As the future of this country, it’s your duty to at least be marginally aware of what’s going on around you. You don’t need to know everything; you just need to know the basics. Here, I’ve broken down the government shutdown to the bare minimum. It’s a lengthy and vastly complicated issue – this explanation by no means covers the subject with the due diligence and detail it deserves. It will, however, keep you from embarrassing yourself in your American Politics 101 class, so you’re welcome. After reading it, do yourself a favor and turn on the news, even if it’s just for background noise. Seriously. Do it.

Government Shutdown 101


When did it start?

Tuesday, October 1st, 2013.


Why did it happen?

Congress is supposed to pass 12 Appropriations Bills each year. These bills, which must be agreed upon by the House and Senate, create spending priorities and budget out funds for federal agencies. However, Congress has become increasingly bad about passing these Appropriations Bills. Instead of agreeing upon an actual budget, they’ve resorted to “stopgap” budgets, i.e. continuing resolutions. The stopgap budget that was last put into place on March 28th of this year, ended on September 30th. An attempt was made to pass another stopgap budget, which would’ve prevented the shutdown, but the House and Senate could not agree on the terms. The House, which is controlled by Republicans, proposed a bill that would delay Obamacare, but the Democratic-controlled Senate refused to pass it.

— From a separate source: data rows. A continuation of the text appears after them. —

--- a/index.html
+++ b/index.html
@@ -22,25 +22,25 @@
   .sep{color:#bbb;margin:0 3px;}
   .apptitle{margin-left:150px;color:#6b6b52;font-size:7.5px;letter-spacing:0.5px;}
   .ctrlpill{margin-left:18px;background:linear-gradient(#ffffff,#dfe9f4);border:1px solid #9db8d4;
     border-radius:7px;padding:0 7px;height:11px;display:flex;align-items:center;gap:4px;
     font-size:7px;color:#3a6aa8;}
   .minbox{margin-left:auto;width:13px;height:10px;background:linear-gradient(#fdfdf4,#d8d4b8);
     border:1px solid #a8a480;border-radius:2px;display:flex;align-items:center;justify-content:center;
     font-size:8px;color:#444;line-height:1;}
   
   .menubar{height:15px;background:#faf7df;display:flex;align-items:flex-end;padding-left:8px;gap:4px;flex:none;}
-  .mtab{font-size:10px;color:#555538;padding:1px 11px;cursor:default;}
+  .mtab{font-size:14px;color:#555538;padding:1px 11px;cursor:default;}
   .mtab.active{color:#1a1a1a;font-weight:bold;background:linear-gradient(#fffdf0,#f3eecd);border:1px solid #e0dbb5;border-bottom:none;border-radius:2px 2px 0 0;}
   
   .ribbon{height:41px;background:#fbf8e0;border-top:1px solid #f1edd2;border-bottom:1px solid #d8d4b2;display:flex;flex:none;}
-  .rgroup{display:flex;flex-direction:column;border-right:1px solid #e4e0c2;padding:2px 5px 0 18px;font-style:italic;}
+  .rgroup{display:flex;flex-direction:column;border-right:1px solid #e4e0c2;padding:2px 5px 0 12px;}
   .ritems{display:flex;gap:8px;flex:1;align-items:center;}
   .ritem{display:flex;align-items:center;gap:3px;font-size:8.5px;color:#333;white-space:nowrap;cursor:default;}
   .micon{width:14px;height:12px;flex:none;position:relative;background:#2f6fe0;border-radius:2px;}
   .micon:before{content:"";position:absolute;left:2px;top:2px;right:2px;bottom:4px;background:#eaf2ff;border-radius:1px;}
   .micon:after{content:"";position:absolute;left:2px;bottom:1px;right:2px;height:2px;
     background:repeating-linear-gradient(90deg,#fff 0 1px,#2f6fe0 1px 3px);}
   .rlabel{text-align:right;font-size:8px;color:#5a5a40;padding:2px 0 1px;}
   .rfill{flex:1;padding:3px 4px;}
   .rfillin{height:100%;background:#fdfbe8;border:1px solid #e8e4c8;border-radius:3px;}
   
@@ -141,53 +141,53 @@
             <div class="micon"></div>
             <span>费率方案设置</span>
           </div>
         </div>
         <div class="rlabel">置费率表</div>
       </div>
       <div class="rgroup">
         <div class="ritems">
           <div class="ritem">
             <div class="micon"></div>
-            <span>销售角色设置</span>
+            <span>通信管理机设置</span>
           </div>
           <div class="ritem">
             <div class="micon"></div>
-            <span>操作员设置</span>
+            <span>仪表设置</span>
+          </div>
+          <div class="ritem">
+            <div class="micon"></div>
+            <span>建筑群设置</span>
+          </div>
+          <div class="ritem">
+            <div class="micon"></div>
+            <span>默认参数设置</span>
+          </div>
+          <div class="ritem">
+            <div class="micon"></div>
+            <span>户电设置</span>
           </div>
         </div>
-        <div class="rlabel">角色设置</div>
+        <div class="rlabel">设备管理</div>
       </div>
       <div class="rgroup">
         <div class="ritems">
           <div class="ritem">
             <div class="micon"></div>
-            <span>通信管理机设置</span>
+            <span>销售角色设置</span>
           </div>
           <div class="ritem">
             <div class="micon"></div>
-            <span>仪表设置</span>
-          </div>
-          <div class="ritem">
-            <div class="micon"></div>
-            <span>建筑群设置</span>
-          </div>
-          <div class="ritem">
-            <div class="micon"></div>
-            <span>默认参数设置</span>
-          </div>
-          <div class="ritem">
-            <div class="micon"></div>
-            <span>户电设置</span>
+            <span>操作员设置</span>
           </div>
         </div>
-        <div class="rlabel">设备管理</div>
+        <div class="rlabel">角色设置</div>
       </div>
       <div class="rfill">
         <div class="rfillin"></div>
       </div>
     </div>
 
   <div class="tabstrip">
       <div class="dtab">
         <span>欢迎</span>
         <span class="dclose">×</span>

TL;DR: Congress couldn’t agree on how to allocate funds to various government agencies and programs, so the government is temporarily shutdown.


Does this mean complete chaos?

No. Agencies and programs providing national security and public safety are not affected by the shutdown. The military, police, emergency medical care, border patrol, air traffic controllers, and disaster relief, emergency assistance, and power grid operators will all continue working.

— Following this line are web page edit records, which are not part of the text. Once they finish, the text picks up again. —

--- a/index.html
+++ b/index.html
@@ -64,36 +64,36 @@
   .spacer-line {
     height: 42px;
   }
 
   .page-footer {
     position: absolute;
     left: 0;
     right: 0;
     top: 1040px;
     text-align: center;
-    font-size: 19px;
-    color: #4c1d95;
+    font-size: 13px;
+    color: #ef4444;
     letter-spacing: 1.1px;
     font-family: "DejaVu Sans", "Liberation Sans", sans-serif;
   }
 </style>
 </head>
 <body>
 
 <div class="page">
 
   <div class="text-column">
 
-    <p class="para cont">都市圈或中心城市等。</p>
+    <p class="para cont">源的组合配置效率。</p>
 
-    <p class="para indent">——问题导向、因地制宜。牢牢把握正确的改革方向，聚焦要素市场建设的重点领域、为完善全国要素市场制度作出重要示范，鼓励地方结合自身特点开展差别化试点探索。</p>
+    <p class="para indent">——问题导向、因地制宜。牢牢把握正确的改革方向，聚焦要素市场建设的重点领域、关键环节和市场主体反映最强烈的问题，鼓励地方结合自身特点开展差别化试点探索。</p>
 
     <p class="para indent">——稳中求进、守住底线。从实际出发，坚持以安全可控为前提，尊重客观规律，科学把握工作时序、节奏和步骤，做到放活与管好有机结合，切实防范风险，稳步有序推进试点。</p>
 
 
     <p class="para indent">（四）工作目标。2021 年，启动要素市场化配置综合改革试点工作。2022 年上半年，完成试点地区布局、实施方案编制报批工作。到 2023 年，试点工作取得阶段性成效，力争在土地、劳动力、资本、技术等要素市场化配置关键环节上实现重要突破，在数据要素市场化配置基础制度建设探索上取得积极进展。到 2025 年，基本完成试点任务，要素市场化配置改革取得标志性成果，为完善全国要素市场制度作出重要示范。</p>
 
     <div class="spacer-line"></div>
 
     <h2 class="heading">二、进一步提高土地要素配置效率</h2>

TL;DR: You’re safe. Stop being such a pussy.


What happens to social programs?

Social Security is considered mandatory, therefore it cannot be affected in the event of a government shutdown. Additionally, welfare checks and food stamps will continue to be available, because the budget for those programs was approved in previous bills.

TL;DR: If you work (for the government), you won’t get paid. If you don’t, you will.


Why now?

The fiscal year for the government runs from October 1 – September 30th. This may be the middle of the year for us, but it’s the beginning of the year for Congress.

TL;DR: What does it matter? It was going to happen sooner or later.


Has the government ever shutdown before?

Yes. It occurred under Clinton in late 1995. It lasted for 26 days.

TL;DR: No more Democratic presidents.


Will this affect the economy?

Yes. The true detriment of the hit to the economy will correspond to how long the shutdown actually lasts. Economists are estimating that a 3-4 week shutdown will likely cost the economy 55 billion dollars. Keep in mind, as a nation, we are already in debt over 16 trillion dollars.

TL;DR: Our economy is a joke.


What does Obamacare have to do with it?

A lot. Republicans are using the health care law as a bargaining chip, so to speak. Republicans feel so strongly that Obamacare will have such detrimental effects on our country and the economy, that they are willing to temporarily shut down the government in order to derail it. The House passed amendments to the spending bill that would delay Obamacare for a year, but the Senate refused to pass a bill that changed the proposed healthcare system in any way.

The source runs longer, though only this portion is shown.